956 F.3d 773
5th Cir.2020Background
- Plaintiffs allege Orleans Parish prosecutors (including D.A. Cannizzaro and ADAs) created and served fake subpoenas—bearing the word "SUBPOENA," the Office seal, and threats of fines/imprisonment—to compel victims and witnesses to meet with prosecutors outside court.
- Recipients reacted differently: some refused (Singleton, Baham), one (Baham) was later jailed on a material-witness warrant after refusing contact, one (Doe) met because she feared arrest, and two (Bailey, LaCroix) retained counsel and the fake subpoenas were withdrawn.
- Plaintiffs sued Individual Defendants (personal-capacity) and Cannizzaro (official-capacity) asserting federal constitutional and Louisiana state-law claims (including abuse of process and fraud).

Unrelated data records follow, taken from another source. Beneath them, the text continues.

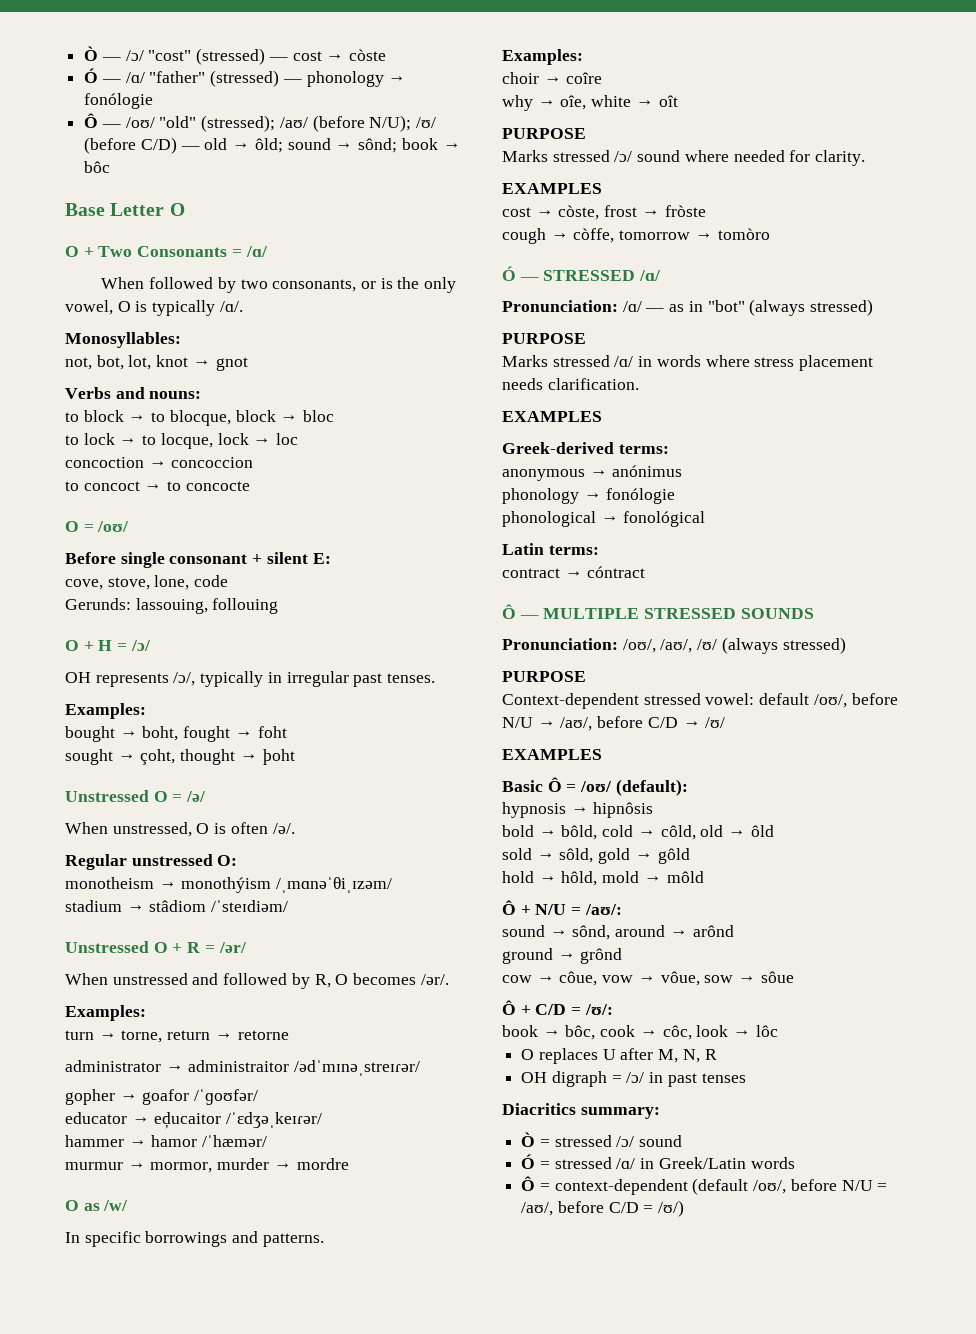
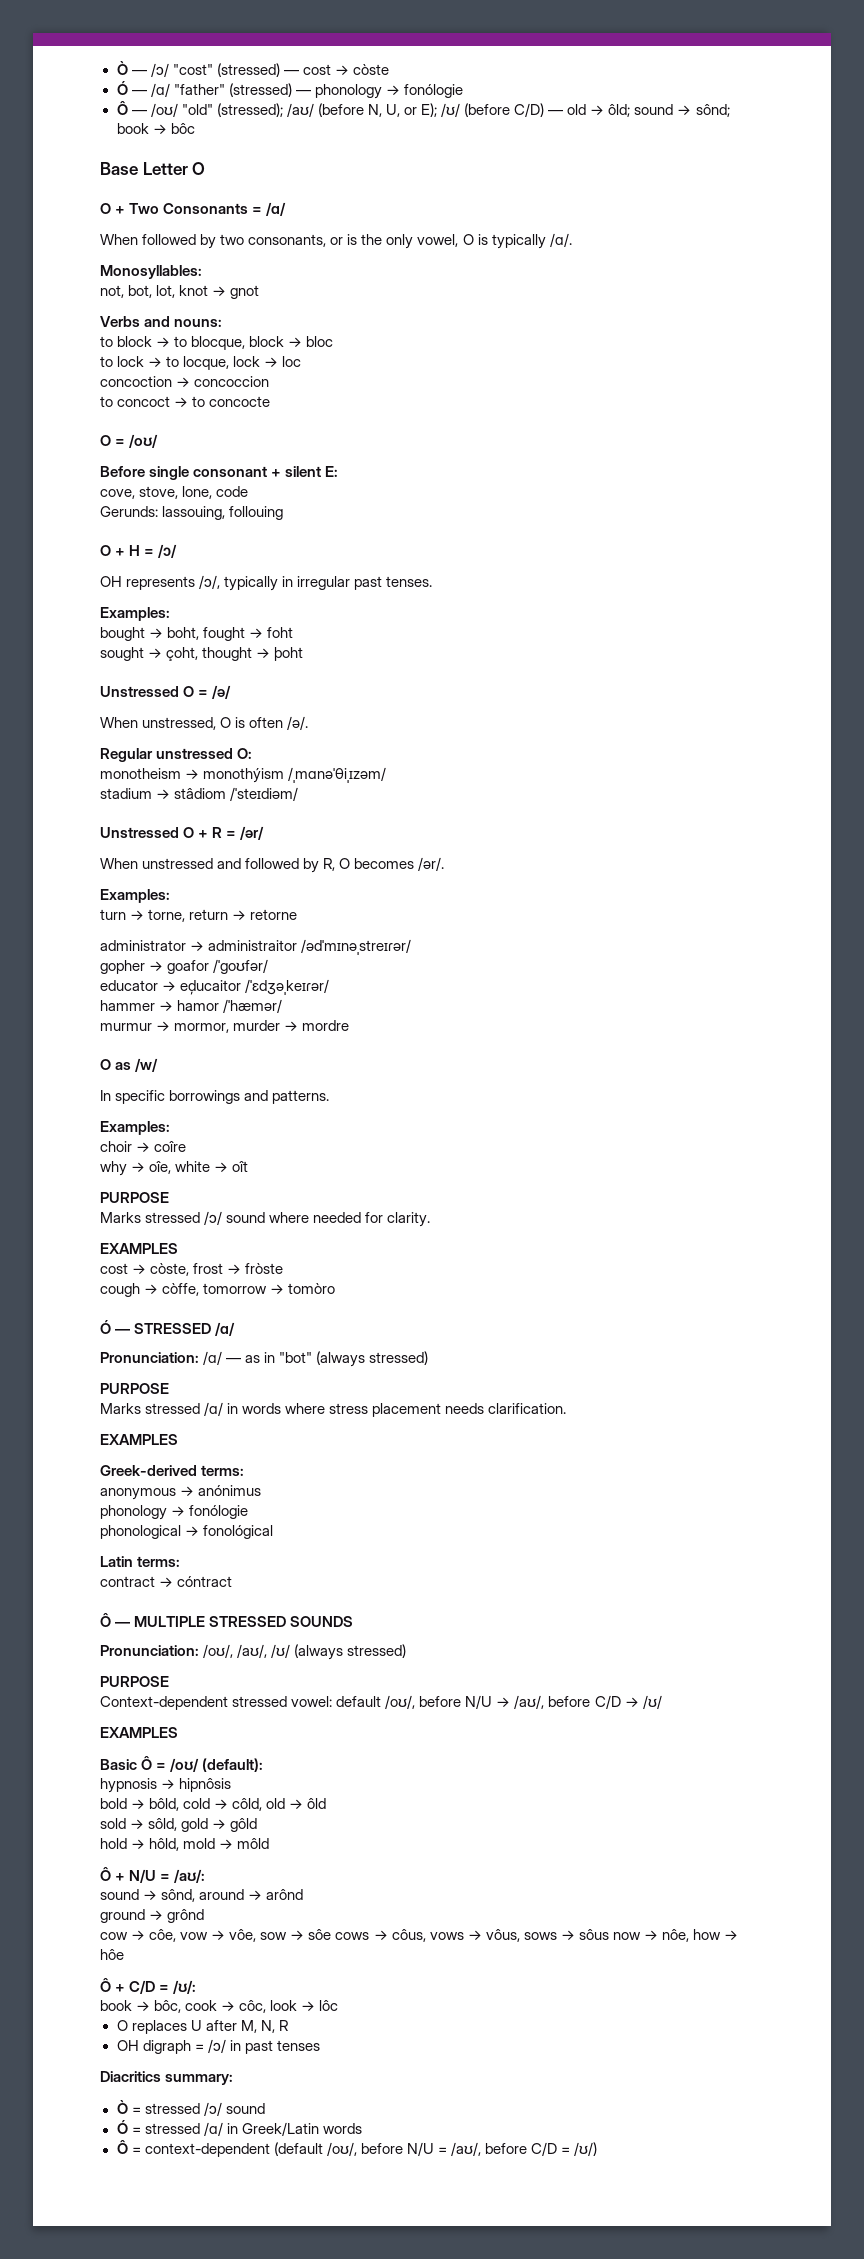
- Ô — /oʊ/ "old" (stressed); /aʊ/ (before N/U); /ʊ/ (before C/D) — old → ôld; sound → sônd; book → bôc
+ Ô — /oʊ/ "old" (stressed); /aʊ/ (before N, U, or E); /ʊ/ (before C/D) — old → ôld; sound → sônd; book → bôc
- cow → côue, vow → vôue, sow → sôue
+ cow → côe, vow → vôe, sow → sôe cows → côus, vows → vôus, sows → sôus now → nôe, how → hôe

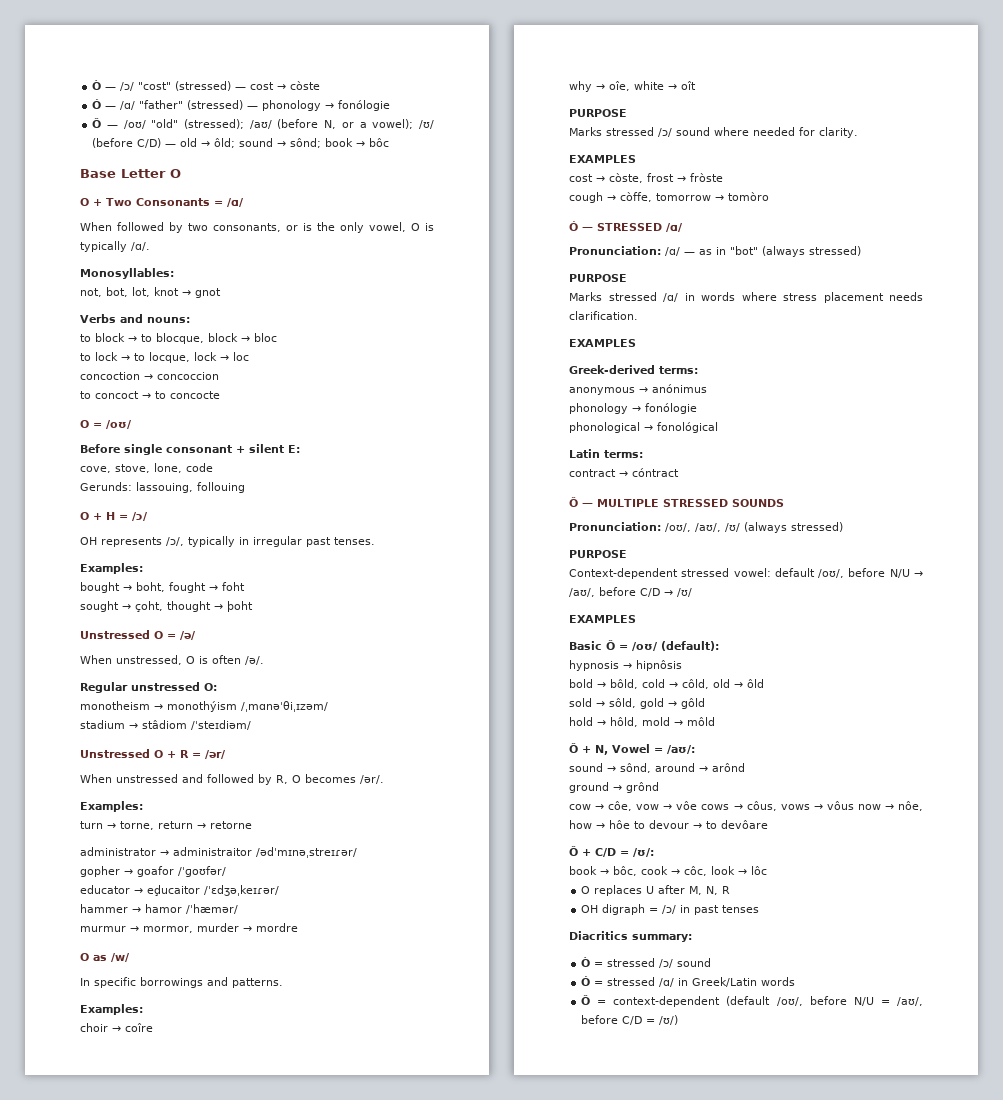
- Ô — /oʊ/ "old" (stressed); /aʊ/ (before N, U, or E); /ʊ/ (before C/D) — old → ôld; sound → sônd; book → bôc
+ Ô — /oʊ/ "old" (stressed); /aʊ/ (before N, or a vowel); /ʊ/ (before C/D) — old → ôld; sound → sônd; book → bôc
- Ô + N/U = /aʊ/:
+ Ô + N, Vowel = /aʊ/:
- cow → côe, vow → vôe, sow → sôe cows → côus, vows → vôus, sows → sôus now → nôe, how → hôe
+ cow → côe, vow → vôe cows → côus, vows → vôus now → nôe, how → hôe to devour → to devôare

- The district court denied absolute immunity only for the claims arising from creation/use of the fake subpoenas (finding the conduct ultra vires and outside the judicial phase) but otherwise granted immunity on other claims; it allowed some claims to proceed.
- On interlocutory appeal the Fifth Circuit affirmed the denial of absolute immunity as to the subpoena-related claims at the motion-to-dismiss stage, reasoning the alleged conduct was investigative and outside the judicial process; the court dismissed the remainder of the appeal for lack of jurisdiction.
Issues
| Issue | Plaintiff's Argument | Defendant's Argument | Held |
|---|---|---|---|
| Whether prosecutors are absolutely immune for creating/using fake subpoenas | Fake subpoenas were investigative, outside the judicial phase, so no absolute immunity | Issuing subpoenas and preparing witnesses is core prosecutorial trial-prep and thus absolutely immune | Denied absolute immunity at motion-to-dismiss stage: allegations show investigative, non‑quasi‑judicial conduct outside judicial process; immunity not appropriate now (may be revisited later) |
| Whether timing (post‑charging) makes the conduct prosecutorial and thus immune | Function, not timing, controls; allegations show investigatory acts regardless of charges | Actions occurred after charges were filed and relate to trial preparation, so immune | Timing alone does not control; focus is on function—alleged acts are investigative and not protected by absolute immunity |
| Whether the court may exercise pendent appellate jurisdiction to review state‑law claims here | N/A for pendent review; plaintiffs’ state claims not essential to immunity question | Ask court to resolve related merits and state‑law claims on appeal | Court declines pendent appellate jurisdiction; lacks jurisdiction to decide merits of the remaining federal and state‑law claims on this interlocutory appeal |
| Whether absolute immunity under Louisiana law differs from federal standard | Plaintiffs rely on federal functional test; Louisiana law aligns with federal immunity principles | State immunity tracks federal immunity, so federal precedents apply | Louisiana law harmonizes with federal rule, but under the pleadings defendants failed to show absolute immunity for the subpoena claims |
Key Cases Cited
- Imbler v. Pachtman, 424 U.S. 409 (Sup. Ct. 1976) (establishes absolute immunity for prosecutors for actions "intimately associated with the judicial phase")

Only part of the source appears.